For a long second the shed was silent except for the distant hum of the ventilation fans and the faint drip of something questionable from the ceiling.
Rudo could practically hear the gears grinding in Zanka's head as he walked away, each crunch of boot on scattered casings sounding more and more like the countdown to an inevitable explosion. The helmet stayed quiet too, for once, as if even it knew better than to poke the bear while the bear was still within kicking range.
“Alright.. you were saying? Something about narrating my tragic life story during briefings?”
The speaker gave a low, static hum, almost thoughtful, before crackling back to life.
"Yeah, kid. I was about to get to the good part. See, I've been watching you idiots for longer than you've been alive. And let me tell you about your golden boy out there."
Rudo leaned in closer, eyes narrowing with greedy curiosity. "Enjin? Spill. What's the dirt, bucket?"
The helmet's voice dropped lower, conspiratorial, dripping with the kind of smug satisfaction only ancient junk could muster.
"Enjin, huh? That kid's got layers. Did you know he-"
A sudden, violent whoosh of air cut through the shed like a guillotine. Before Rudo could even blink, a sleek black shaft flashed past his ear, too fast, too precise, and punched straight through the helmet's cracked visor with a sickening crunch of metal and plastic.
The speaker let out one final, garbled wheeze."-he used to.." before the whole thing sparked once, twice, then died in a pathetic puff of acrid smoke.
Rudo yelped, stumbling back so hard he nearly sat on a pile of casings. The helmet, now impaled clean through like a skewered apple, hung limp on the end of Enjin's Umbreaker, the umbrella's tip still glowing faintly with Anima.
Enjin stood in the doorway Zanka had just vacated, expression perfectly blank except for the tiniest twitch at the corner of his mouth that might have been annoyance, might have been satisfaction, might have been both.
He gave the shaft a single, casual flick.

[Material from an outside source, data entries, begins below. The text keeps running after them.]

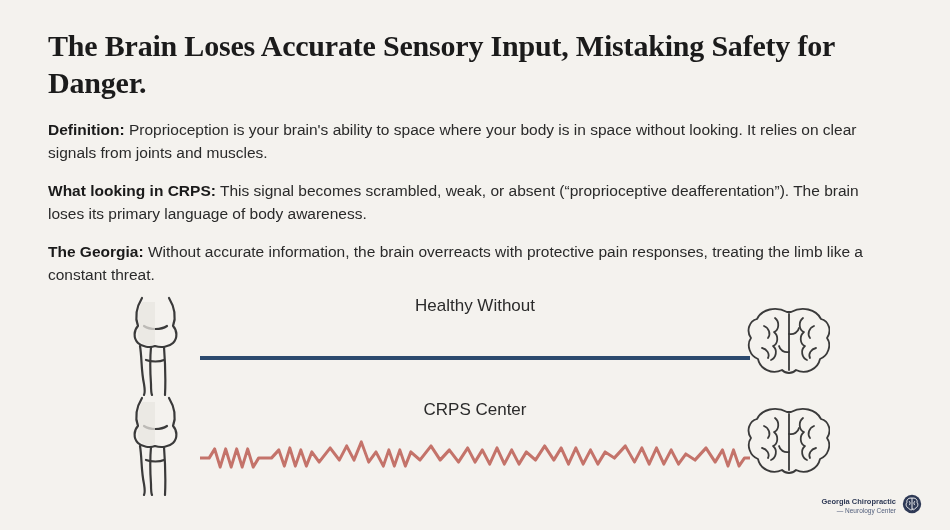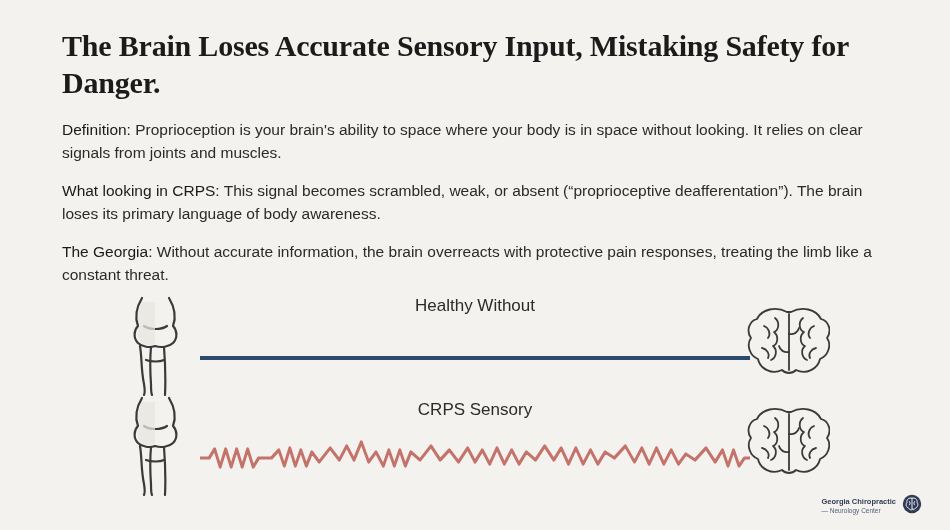--- a/index.html
+++ b/index.html
@@ -18,7 +18,7 @@
   .slide {
     position: absolute;
     inset: 0;
-    padding: 28px 48px 0 62px;
+    padding: 28px 48px 0 48px;
     box-sizing: border-box;
   }
   .title {

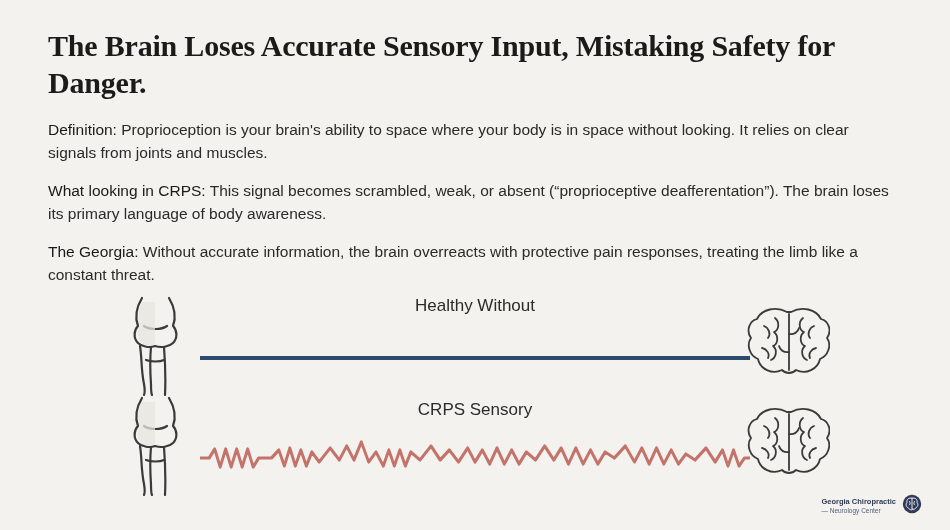--- a/index.html
+++ b/index.html
@@ -39,7 +39,7 @@
     max-width: 850px;
   }
   .para b {
-    font-weight: normal;
+    font-weight: bold;
     color: #1a1a1a;
   }
   .diagram {

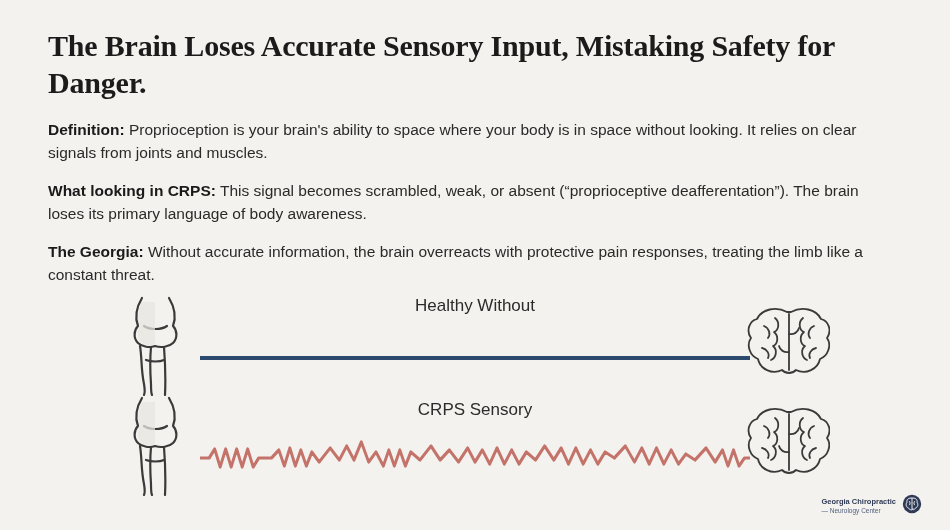--- a/index.html
+++ b/index.html
@@ -191,7 +191,7 @@
         </svg>
       </div>
 
-      <div class="signal-label crps-label">CRPS Sensory</div>
+      <div class="signal-label crps-label">CRPS Center</div>
 
       <div class="signal-line">
         <svg viewBox="0 0 600 44" width="100%" height="44" preserveAspectRatio="none">

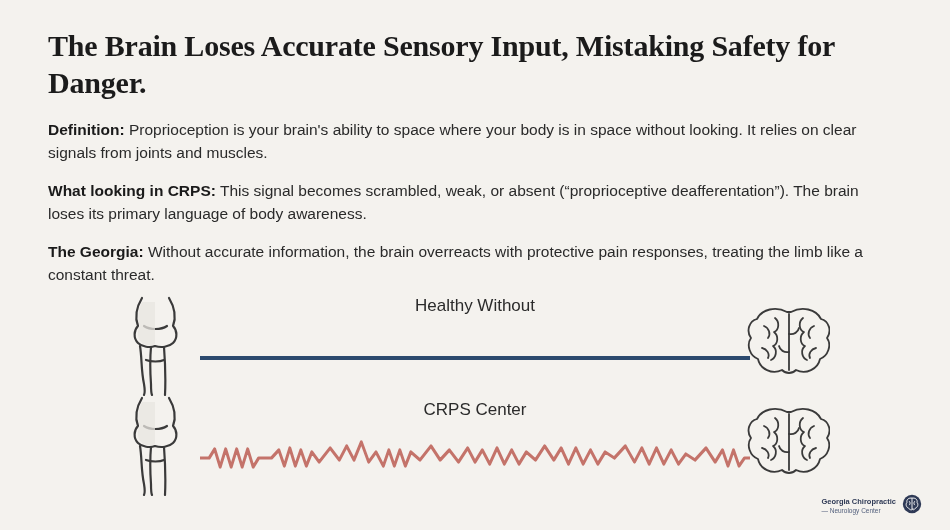--- a/index.html
+++ b/index.html
@@ -100,6 +100,7 @@
     gap: 6px;
   }
   .logo-text {
+    text-align: right;
     line-height: 1.15;
   }
   .logo-name {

The ruined helmet slid off the tip and clattered to the floor in pieces, smoking faintly.
Rudo stared. Opened his mouth. Closed it. Opened it again.
"..Enjin.."
Enjin tilted his head, umbrella already retracting back to its compact form with a soft click. His voice was calm. Too calm. The kind of calm that made seasoned Cleaners check their exits. "You were talking to garbage again."